Filed under: — laura @ 10:31 am

I’ve been accused in the past of having too much weird food lying about my kitchen. I don’t, really; mostly it’s normal foods that I happen to keep around regularly, while most folks buy them especially for particular recipes. While this has advantages, such as my “there’s nothing in the house” meals being rather less “nothing in the house”-like, it has disadvantages, such as realizing that you have a collection of oddments around that need to be combined into a meal, and soon, or they’ll go off.

Last night, for example, I had some defrosted chorizo sausages, five bananas just past perfect, and two jalapenos that were threatening to get fuzzy around the tops. I thought about this for a bit, and figured – well, I’ve had Peruvian cooking, and other South American cooking, and they use a lot of chorizo and a lot of bananas, so there has to be something out there with both….

Google found me an Ecuadorian recipe for bean & banana dip, and I used that as my starting point.

Chorizo Banana Dip

  • 2 chorizo sausages, skinned and chopped, or 1/2 lb ground beef or pork, seasoned with 1 1/2 tsp chili powder [1]
  • 1/2 medium white onion, finely chopped
  • 2 green onions, chopped
  • 2 garlic cloves, minced
  • 1-2 jalapenos, seeded and minced
  • 1/2 cup crushed tomatoes
  • 2 cups cooked kidney beans or 1 can kidney beans, slightly mashed [2]
  • 4 bananas, ripe but firm
  • 1 tbsp water, if needed
  • tortilla chips [3]
  • sour cream

    1. Heat a large skillet over medium-high heat. Brown the chorizo, stirring occasionally.

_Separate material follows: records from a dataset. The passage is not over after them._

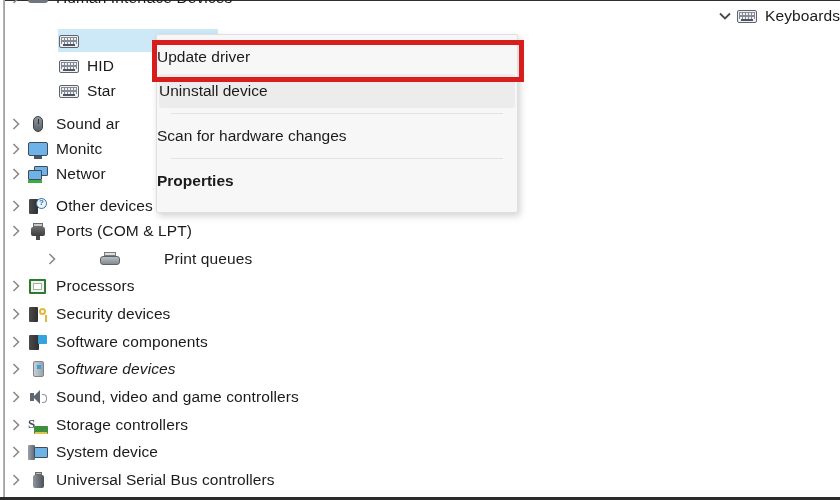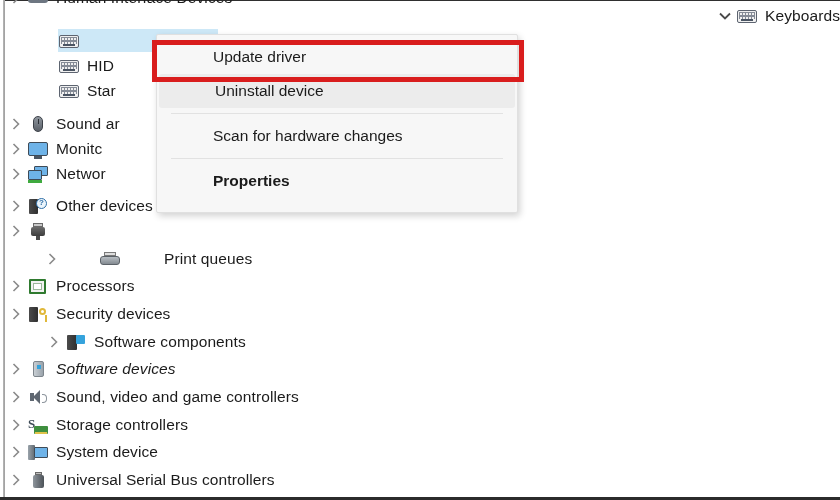--- a/index.html
+++ b/index.html
@@ -394,21 +394,20 @@
     border: 1px solid #e0e0e0;
     border-radius: 2px;
     box-shadow: 2px 3px 7px rgba(0,0,0,0.18);
     box-sizing: border-box;
   }
   .ctx-item {
     position: relative;
     height: 34px;
     display: flex;
     align-items: center;
-    padding-left: 56px;
     font-size: 15.5px;
     color: #1b1b1b;
     box-sizing: border-box;
     text-align: center;
   }
   .ctx-item.hover {
     background: #ececec;
     margin: 0 2px;
     border-radius: 3px;
   }
@@ -557,20 +556,21 @@
             <path d="M1.5 1 L6.5 6 L1.5 11" fill="none" stroke="#8a8a8a" stroke-width="1.6"></path>
           </svg>
         </div>
         <div class="tree-icon">
           <span class="ic-port">
             <span class="p-head"></span>
             <span class="p-body"></span>
             <span class="p-pin"></span>
           </span>
         </div>
+        <div class="tree-label">Ports (COM &amp; LPT)</div>
       </div>
       <div class="tree-row" style="top: 258px; gap: 36px;">
         <div style="width: 0px; min-width: 0px;"></div>
         <div class="chev">
           <svg width="8" height="12" viewBox="0 0 8 12">
             <path d="M1.5 1 L6.5 6 L1.5 11" fill="none" stroke="#8a8a8a" stroke-width="1.6"></path>
           </svg>
         </div>
         <div class="tree-icon">
           <span class="ic-printer">
@@ -601,21 +601,21 @@
         </div>
         <div class="tree-icon">
           <span class="ic-security">
             <span class="s-box"></span>
             <span class="s-key"></span>
             <span class="s-key2"></span>
           </span>
         </div>
         <div class="tree-label">Security devices</div>
       </div>
-      <div class="tree-row" style="top: 341px; padding-left: 38px;">
+      <div class="tree-row" style="top: 341px;">
         <div style="width: 0px; min-width: 0px;"></div>
         <div class="chev">
           <svg width="8" height="12" viewBox="0 0 8 12">
             <path d="M1.5 1 L6.5 6 L1.5 11" fill="none" stroke="#8a8a8a" stroke-width="1.6"></path>
           </svg>
         </div>
         <div class="tree-icon">
           <span class="ic-softcomp">
             <span class="sc-box"></span>
             <span class="sc-puz"></span>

    2. Add onion & the pale/white parts of the green onions and cook until onion is soft and translucent, stirring occasionally.

    3. Reduce heat to medium and add the garlic, jalapenos, and crushed tomatoes. Mix well and cook for a few minutes, stirring occasionally.

    4. Mash beans and bananas together in a large bowl. Add water if needed to make a thick, dip-like consistency.

    5. Add bean and banana mixture to skillet and mix well.

    6. When everything is mixed up and heated through, scoop into a bowl and top with the darker green parts of the green onion.

    7. Serve warm with tortilla chips and sour cream.

    [1] Mild Italian sausage? Was the original recipe kidding me?
    [2] The liquid in canned beans makes me ill, so I always rinse it all off. I wasn’t about to reserve some of it like the original recipe asked for.
    [3] Some brands are way too salty for me. Herr’s chips have 30mg sodium less per serving than Tostito’s, for the same serving size.

This recipe makes quite a lot of dip – about 4 cups. We ate some of the leftovers this morning, in tortillas with scrambled eggs and sour cream.